The message of the Gospels is of the Kingdom of heaven here and now, transforming this world to be as God would have it be. This is how first century Jews who accepted Jesus as the Messiah and became the church understood it. Because of Christ, people of faith have the confidence to pray “your will be done on earth as in heaven.”
In biblical terms, heaven is God's “arena”, life and all reality operating according to God's dream and will for it. The promise of God's blessing from the beginning was that “heaven would come down”, e.g. for Abraham and Sarah, Moses and Israel, the exiles in Babylon, and Jesus' contemporaries under Roman oppression. It is the promise of the age to come. This is N T Wright's translation for what we have read traditionally as “eternal life” and I like it.

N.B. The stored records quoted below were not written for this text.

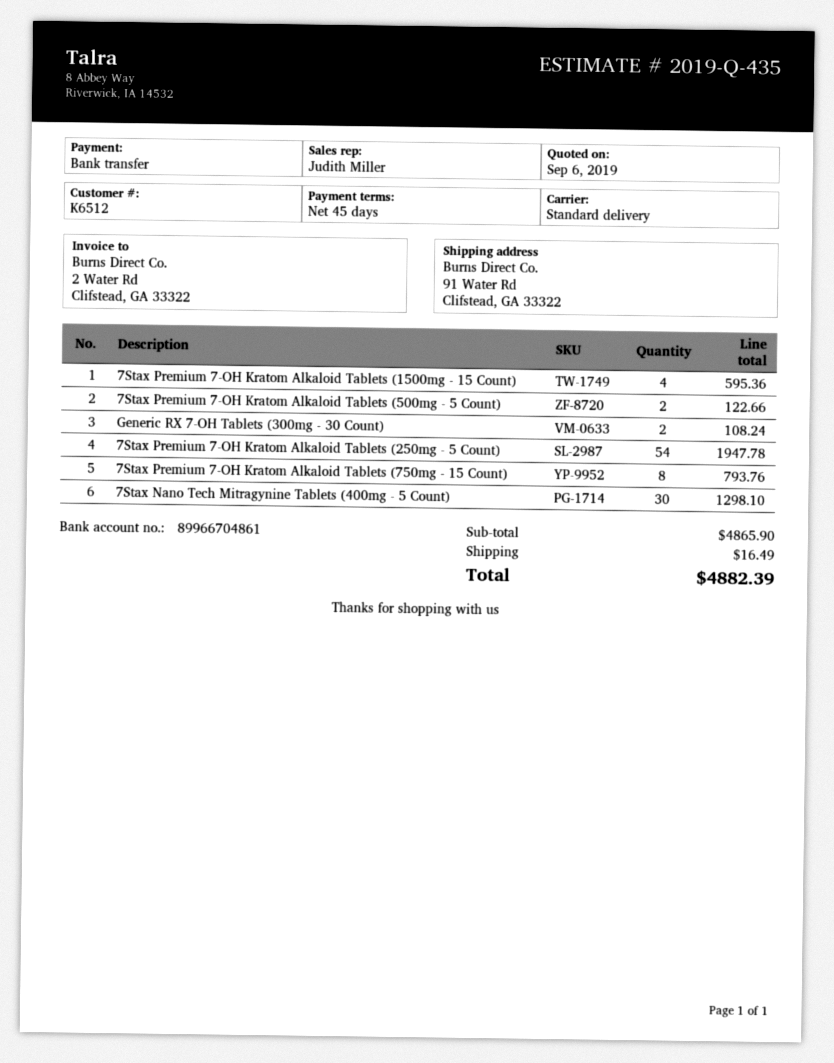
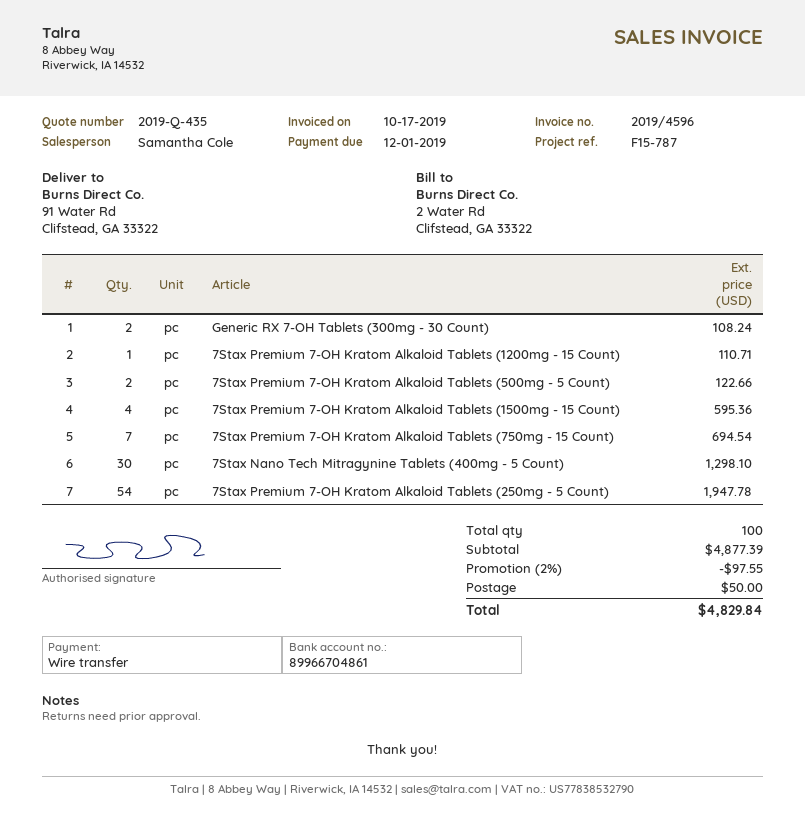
sales rep: Judith Miller -> Samantha Cole
7Stax Premium 7-OH Kratom Alkaloid Tablets (750mg - 15 Count): 8 for 793.76 -> 7 for 694.54
7Stax Premium 7-OH Kratom Alkaloid Tablets (1200mg - 15 Count): none -> 1 for 110.71
subtotal: 4865.90 -> 4877.39
discount: none -> 2% = 97.55
shipping: 16.49 -> 50.00
total: 4882.39 -> 4829.84

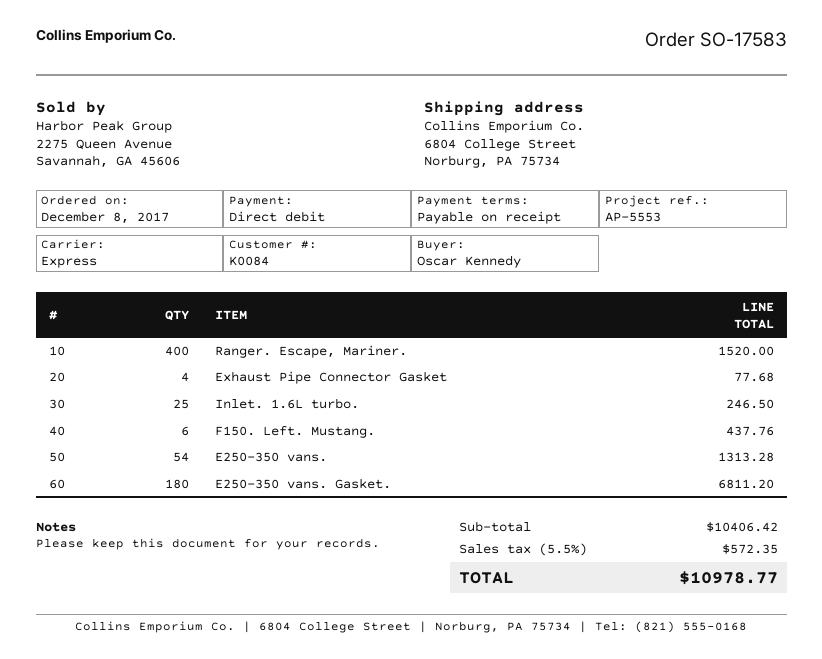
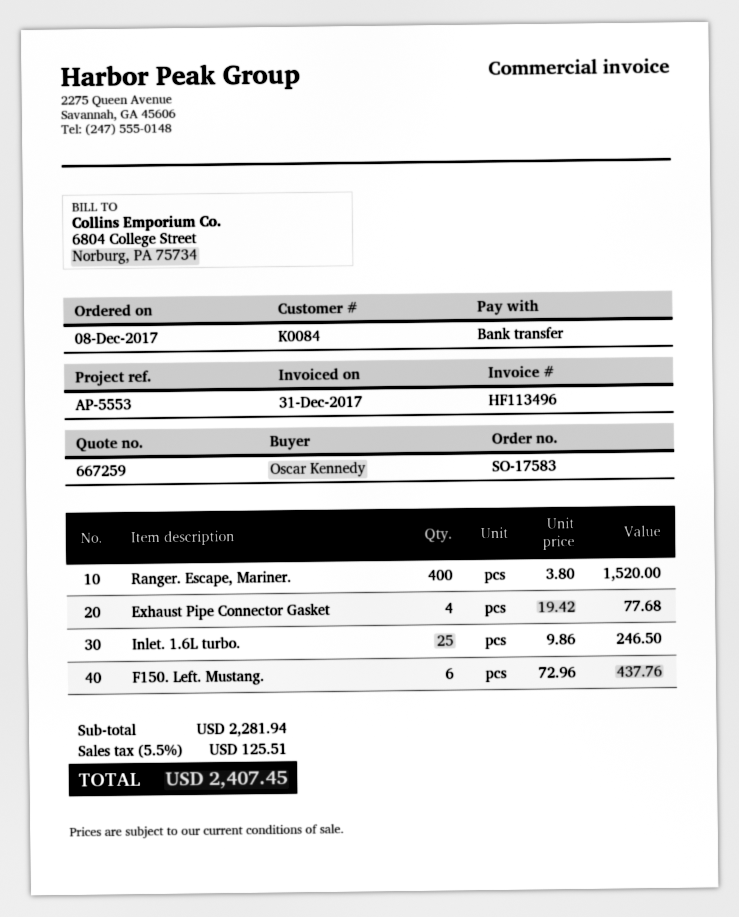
payment method: direct debit -> bank transfer
E250-350 vans.: 54 for 1313.28 -> none
E250-350 vans. Gasket.: 180 for 6811.20 -> none
subtotal: 10406.42 -> 2281.94
tax: 5.5% = 572.35 -> 5.5% = 125.51
total: 10978.77 -> 2407.45

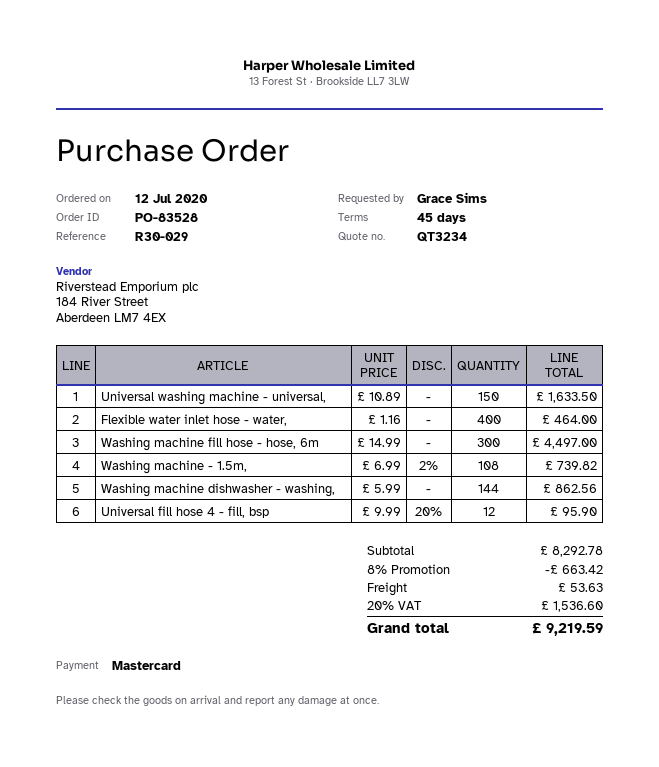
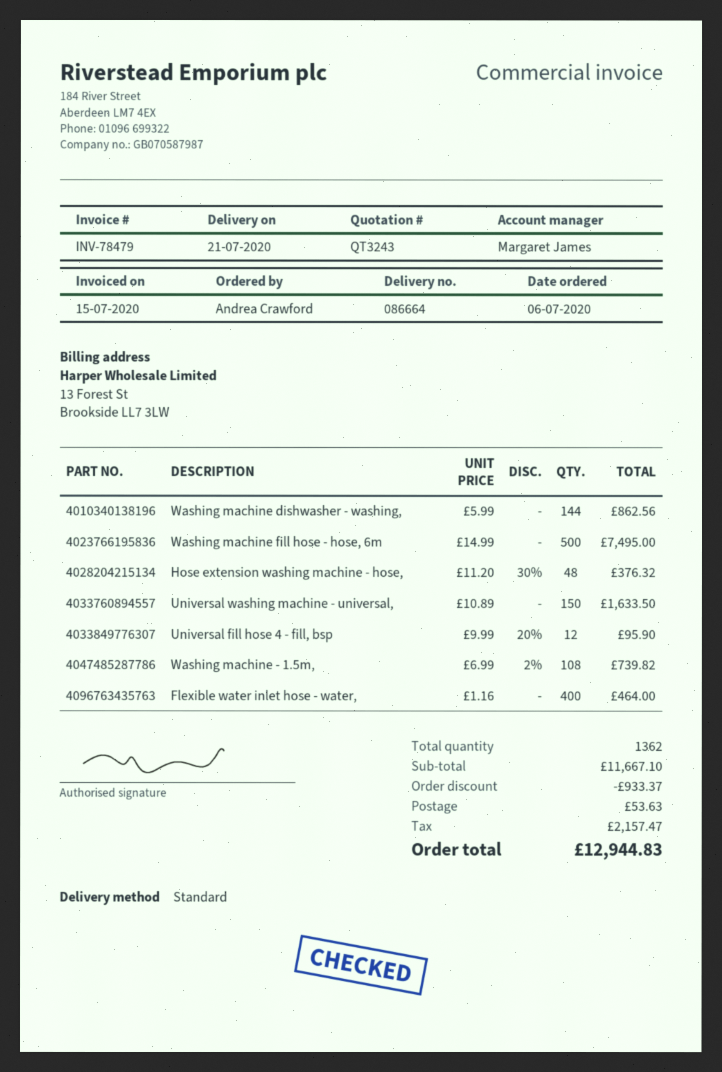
quote number: QT3234 -> QT3243
order date: 2020-07-12 -> 2020-07-06
ordered by: Grace Sims -> Andrea Crawford
Washing machine fill hose - hose, 6m: 300 x 14.99 = 4497.00 -> 500 x 14.99 = 7495.00
Hose extension washing machine - hose,: none -> 48 x 11.20 - 30% = 376.32
subtotal: 8292.78 -> 11667.10
discount: 663.42 -> 933.37
tax: 1536.60 -> 2157.47
total: 9219.59 -> 12944.83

For Biblical faith holds the hope that God will transform this world, completely transform it from the tangled mess we know too well to the vision of God's kingdom: peace, justice, and well-being for all. As Christians we hold that hope too and, with the Spirit's lead, we are part of God's work doing the transformation already. Little things maybe, where love is given, hope is shared, bad habits and structures are changed. But genuine “on earth as it is in heaven.”
Living our lives by faith, we are living with a foot already in the age to come. Rejecting Christ and his way, our feet are stuck in the mess. Long-term, this choice affects our soul – our sense of self, our relationships with the world and other people, and therefore how we can let go of this life when our time comes. Who we are with God.
The biblical record gives us no certainty about after death, but one thing is sure: it's okay, because it's in God's hands. How that is precisely for each of us depends on how we are with this ultimate Spirit and Source of Life.
Heaven: Jesus' mission is to bring it to this world, a mission he wants us to be part of. God's safe-keeping: what we trust is ours forever, together with those we love, just as it is for all of God's good creation.